Your objective. Copy every line from the records that holds the word "June".
§
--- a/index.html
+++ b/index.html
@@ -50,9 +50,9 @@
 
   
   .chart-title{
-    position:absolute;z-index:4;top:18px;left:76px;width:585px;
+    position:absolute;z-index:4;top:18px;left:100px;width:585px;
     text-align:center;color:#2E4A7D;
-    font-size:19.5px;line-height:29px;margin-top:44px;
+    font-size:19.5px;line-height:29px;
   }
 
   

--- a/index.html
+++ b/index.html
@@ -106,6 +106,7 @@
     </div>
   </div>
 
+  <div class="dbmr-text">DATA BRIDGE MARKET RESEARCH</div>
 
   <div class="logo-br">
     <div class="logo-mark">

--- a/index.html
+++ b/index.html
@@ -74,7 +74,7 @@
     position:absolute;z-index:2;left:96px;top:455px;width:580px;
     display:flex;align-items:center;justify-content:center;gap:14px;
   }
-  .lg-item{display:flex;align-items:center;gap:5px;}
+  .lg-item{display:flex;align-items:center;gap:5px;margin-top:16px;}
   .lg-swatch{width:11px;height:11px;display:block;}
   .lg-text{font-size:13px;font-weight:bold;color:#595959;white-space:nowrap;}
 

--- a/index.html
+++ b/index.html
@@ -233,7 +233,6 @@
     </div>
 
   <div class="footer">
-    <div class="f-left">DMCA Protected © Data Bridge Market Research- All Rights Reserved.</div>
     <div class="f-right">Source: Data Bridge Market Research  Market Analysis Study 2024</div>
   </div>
§
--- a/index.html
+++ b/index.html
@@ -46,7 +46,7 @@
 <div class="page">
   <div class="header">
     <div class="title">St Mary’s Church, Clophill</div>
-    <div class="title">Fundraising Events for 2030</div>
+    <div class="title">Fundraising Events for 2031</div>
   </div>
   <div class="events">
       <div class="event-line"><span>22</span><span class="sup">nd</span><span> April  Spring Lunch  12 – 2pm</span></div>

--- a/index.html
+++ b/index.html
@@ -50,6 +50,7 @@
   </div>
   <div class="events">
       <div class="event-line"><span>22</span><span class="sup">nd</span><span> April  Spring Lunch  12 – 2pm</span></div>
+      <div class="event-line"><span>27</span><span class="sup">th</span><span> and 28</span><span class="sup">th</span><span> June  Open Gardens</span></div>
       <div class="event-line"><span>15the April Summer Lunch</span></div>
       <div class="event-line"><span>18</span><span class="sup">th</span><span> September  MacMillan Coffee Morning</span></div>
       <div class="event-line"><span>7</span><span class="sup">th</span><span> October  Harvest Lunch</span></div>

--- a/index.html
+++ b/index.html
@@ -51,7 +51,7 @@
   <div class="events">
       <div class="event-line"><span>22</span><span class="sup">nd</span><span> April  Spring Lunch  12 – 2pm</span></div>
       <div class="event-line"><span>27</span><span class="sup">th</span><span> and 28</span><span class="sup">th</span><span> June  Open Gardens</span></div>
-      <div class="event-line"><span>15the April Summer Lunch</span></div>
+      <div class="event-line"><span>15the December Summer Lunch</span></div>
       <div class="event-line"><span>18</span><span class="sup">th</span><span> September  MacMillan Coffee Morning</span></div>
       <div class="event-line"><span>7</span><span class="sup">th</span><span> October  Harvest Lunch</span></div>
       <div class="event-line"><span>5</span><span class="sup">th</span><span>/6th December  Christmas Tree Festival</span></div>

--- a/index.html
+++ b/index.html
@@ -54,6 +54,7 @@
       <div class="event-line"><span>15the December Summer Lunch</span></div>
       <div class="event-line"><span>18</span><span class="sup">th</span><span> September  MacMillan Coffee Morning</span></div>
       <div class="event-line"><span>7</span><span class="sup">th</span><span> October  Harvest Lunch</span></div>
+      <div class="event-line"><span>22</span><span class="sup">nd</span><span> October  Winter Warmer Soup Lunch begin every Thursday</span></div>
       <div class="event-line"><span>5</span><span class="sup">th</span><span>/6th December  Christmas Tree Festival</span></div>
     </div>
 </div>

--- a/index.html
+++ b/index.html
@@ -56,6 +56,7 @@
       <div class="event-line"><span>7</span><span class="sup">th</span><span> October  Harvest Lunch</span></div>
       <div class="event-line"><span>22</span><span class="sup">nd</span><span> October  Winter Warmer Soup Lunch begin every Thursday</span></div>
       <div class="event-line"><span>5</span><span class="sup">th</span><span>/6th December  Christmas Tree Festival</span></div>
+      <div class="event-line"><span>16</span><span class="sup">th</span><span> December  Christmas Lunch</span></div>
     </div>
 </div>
§
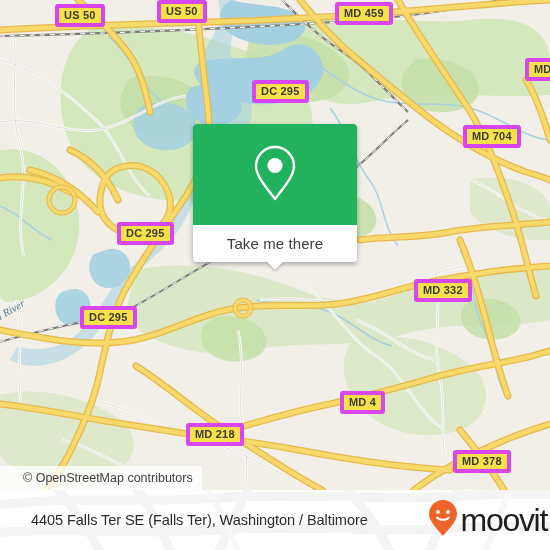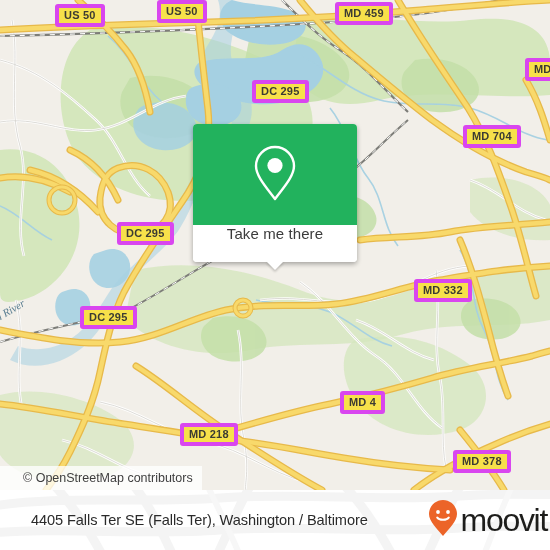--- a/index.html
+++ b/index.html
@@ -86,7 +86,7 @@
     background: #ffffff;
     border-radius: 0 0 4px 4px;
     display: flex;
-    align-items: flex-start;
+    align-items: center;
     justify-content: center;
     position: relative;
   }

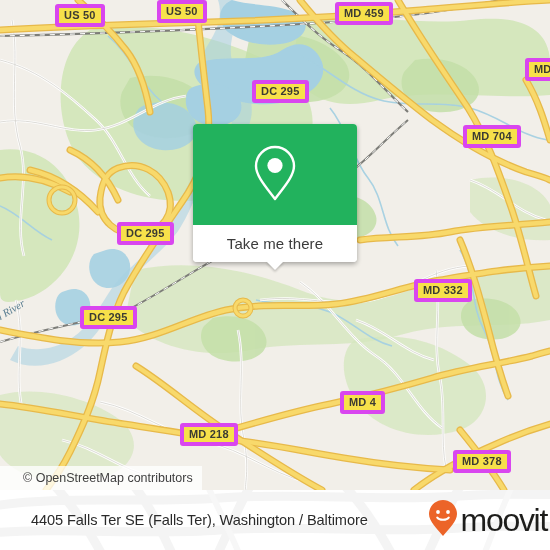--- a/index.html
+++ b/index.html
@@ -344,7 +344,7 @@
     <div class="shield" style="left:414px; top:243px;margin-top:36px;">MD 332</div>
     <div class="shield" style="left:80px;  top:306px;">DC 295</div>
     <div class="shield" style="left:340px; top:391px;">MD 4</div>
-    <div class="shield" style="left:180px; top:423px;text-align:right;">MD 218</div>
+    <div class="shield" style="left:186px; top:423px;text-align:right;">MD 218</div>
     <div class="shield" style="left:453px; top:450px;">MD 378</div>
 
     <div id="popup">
§
Answer space.
+      <div class="event-line"><span>27</span><span class="sup">th</span><span> and 28</span><span class="sup">th</span><span> June  Open Gardens</span></div>
       <div class="event-line"><span>27</span><span class="sup">th</span><span> and 28</span><span class="sup">th</span><span> June  Open Gardens</span></div>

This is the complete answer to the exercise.